**ABOUT THIS EXERCISE**
Scan the material for "credentials". Copy every line it appears in.

*** RECORDS SUPPLIED ***

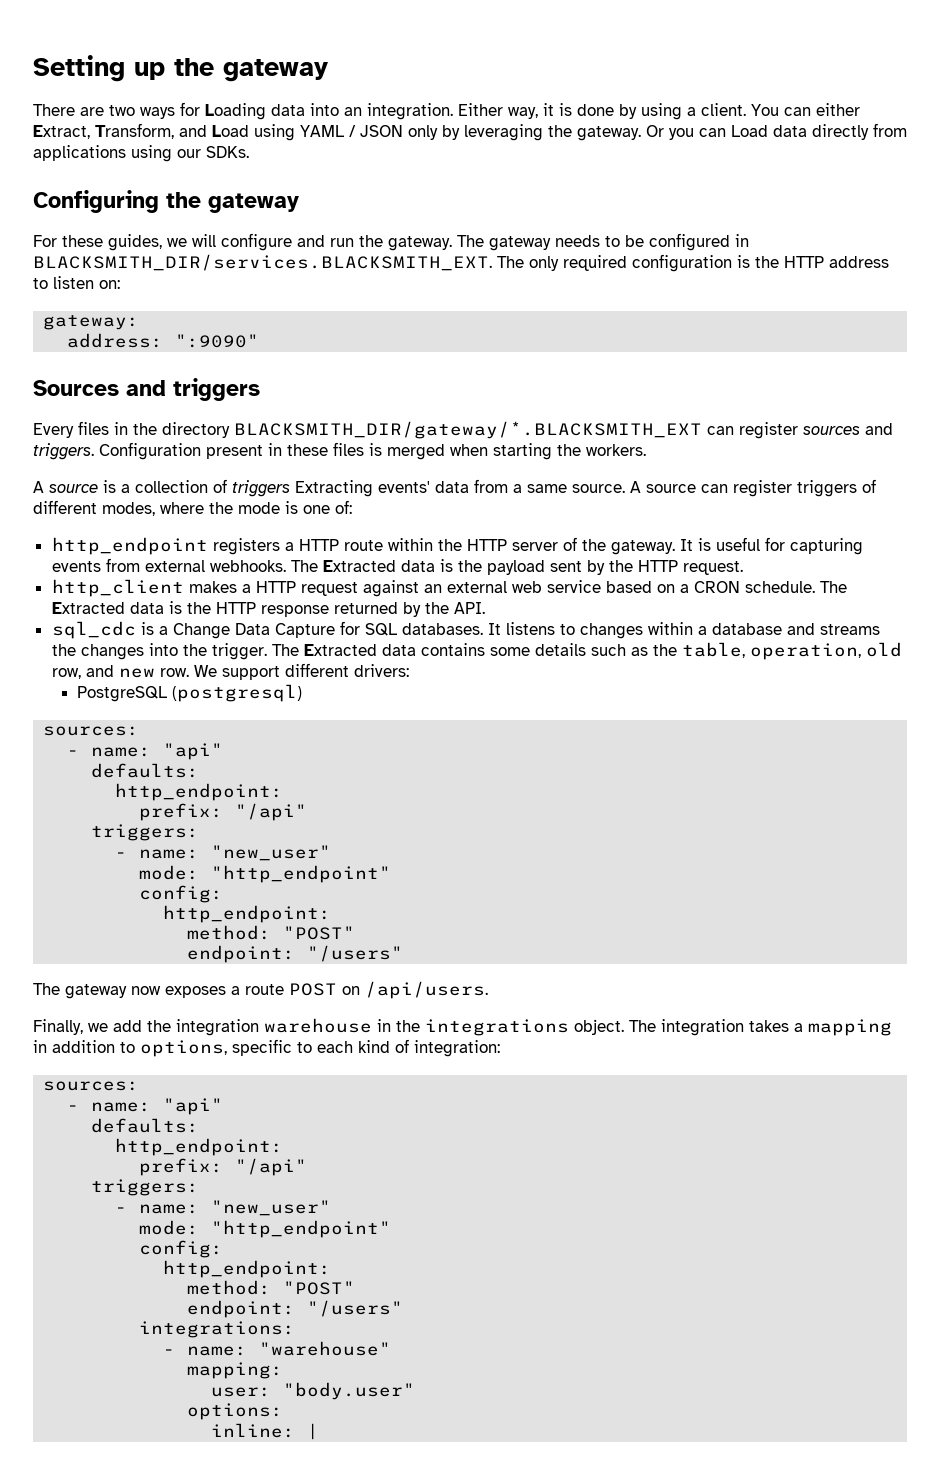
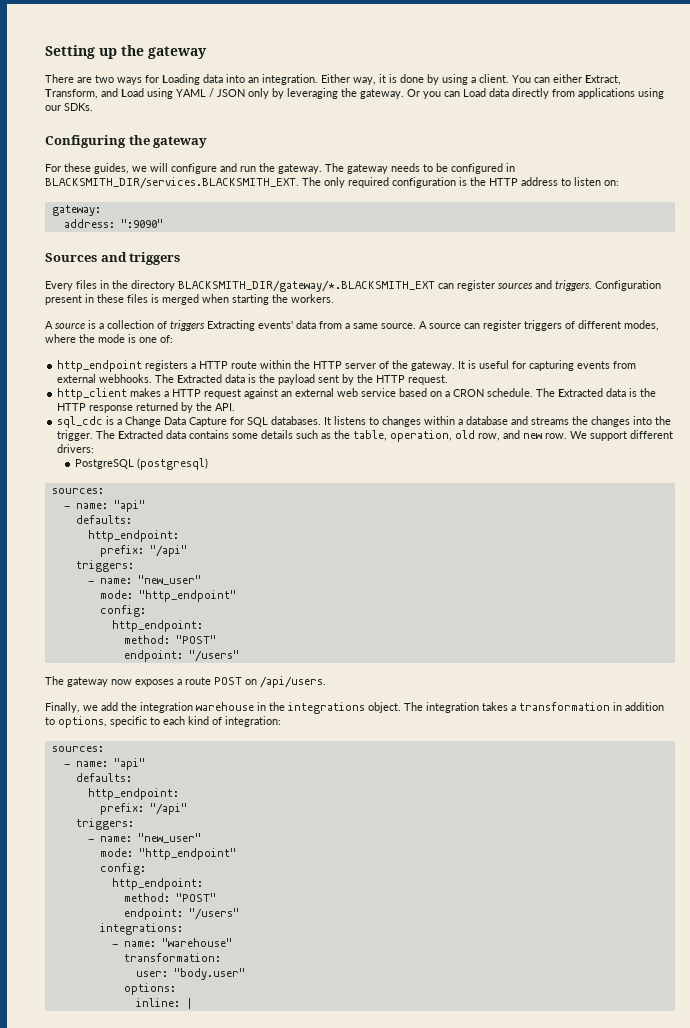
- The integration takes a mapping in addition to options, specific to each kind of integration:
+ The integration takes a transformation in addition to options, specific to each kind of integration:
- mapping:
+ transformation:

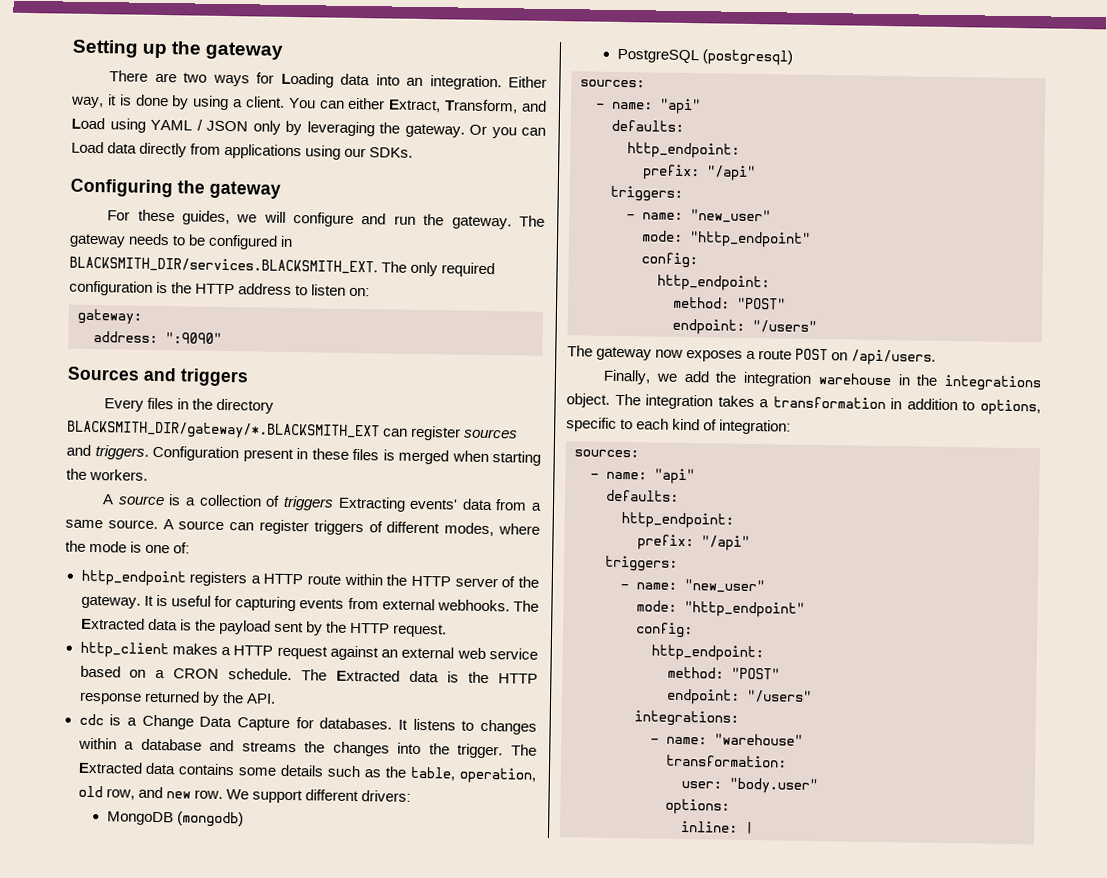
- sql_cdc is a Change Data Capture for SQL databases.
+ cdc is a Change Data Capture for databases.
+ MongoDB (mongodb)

***
*** RECORDS SUPPLIED ***

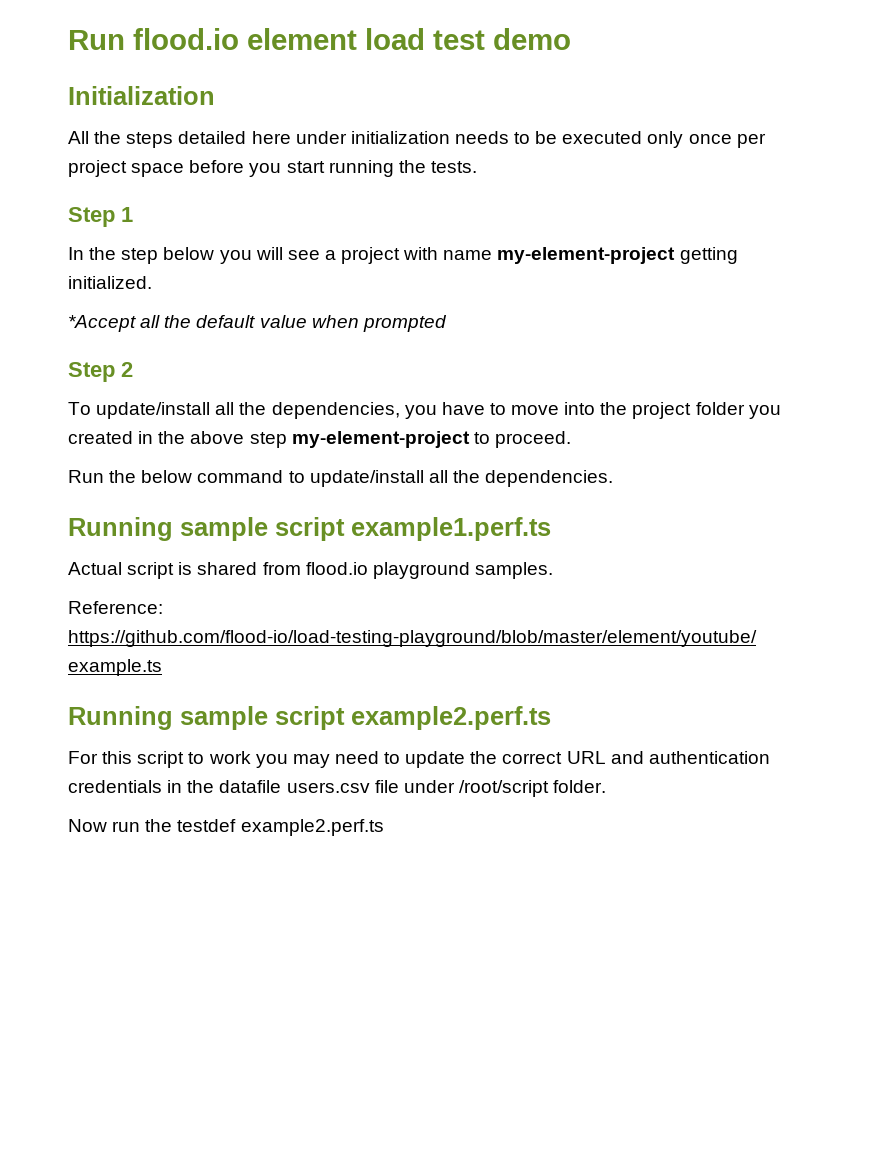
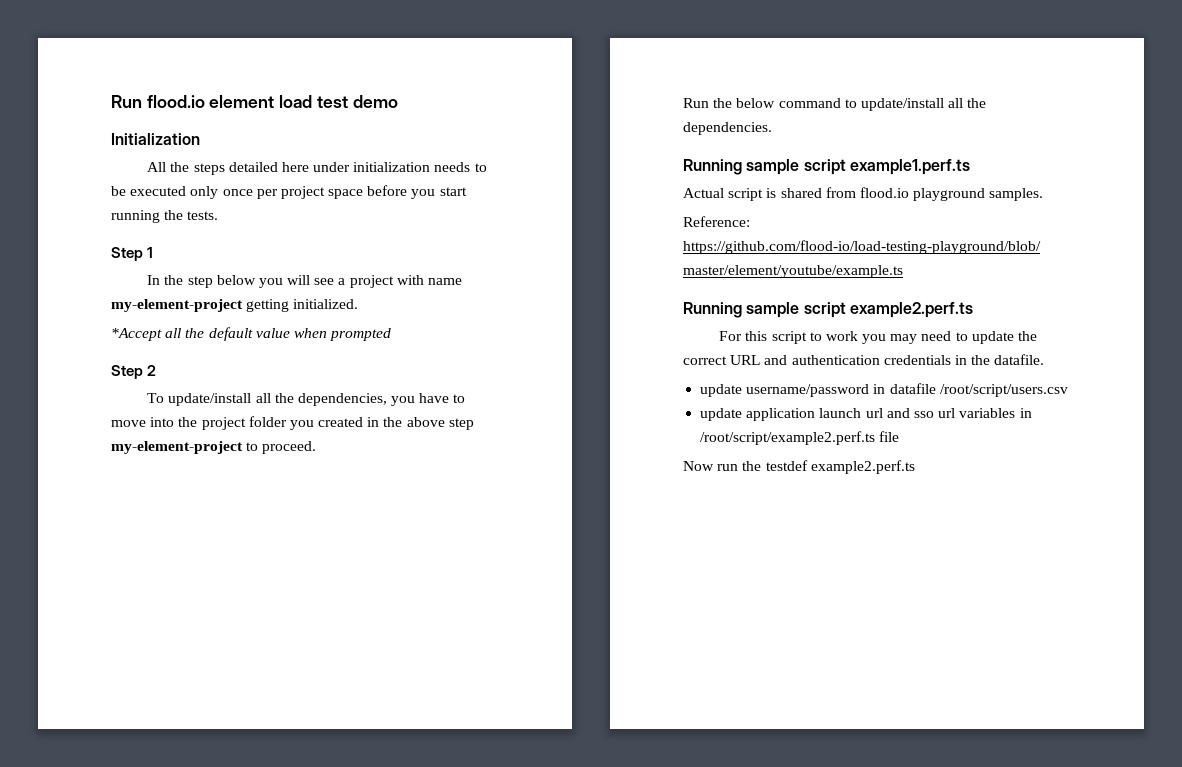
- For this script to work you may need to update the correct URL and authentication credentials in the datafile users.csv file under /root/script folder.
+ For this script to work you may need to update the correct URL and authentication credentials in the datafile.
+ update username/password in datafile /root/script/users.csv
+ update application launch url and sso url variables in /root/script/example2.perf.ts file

***

**EXERCISE RESPONSE**
- For this script to work you may need to update the correct URL and authentication credentials in the datafile users.csv file under /root/script folder.
+ For this script to work you may need to update the correct URL and authentication credentials in the datafile.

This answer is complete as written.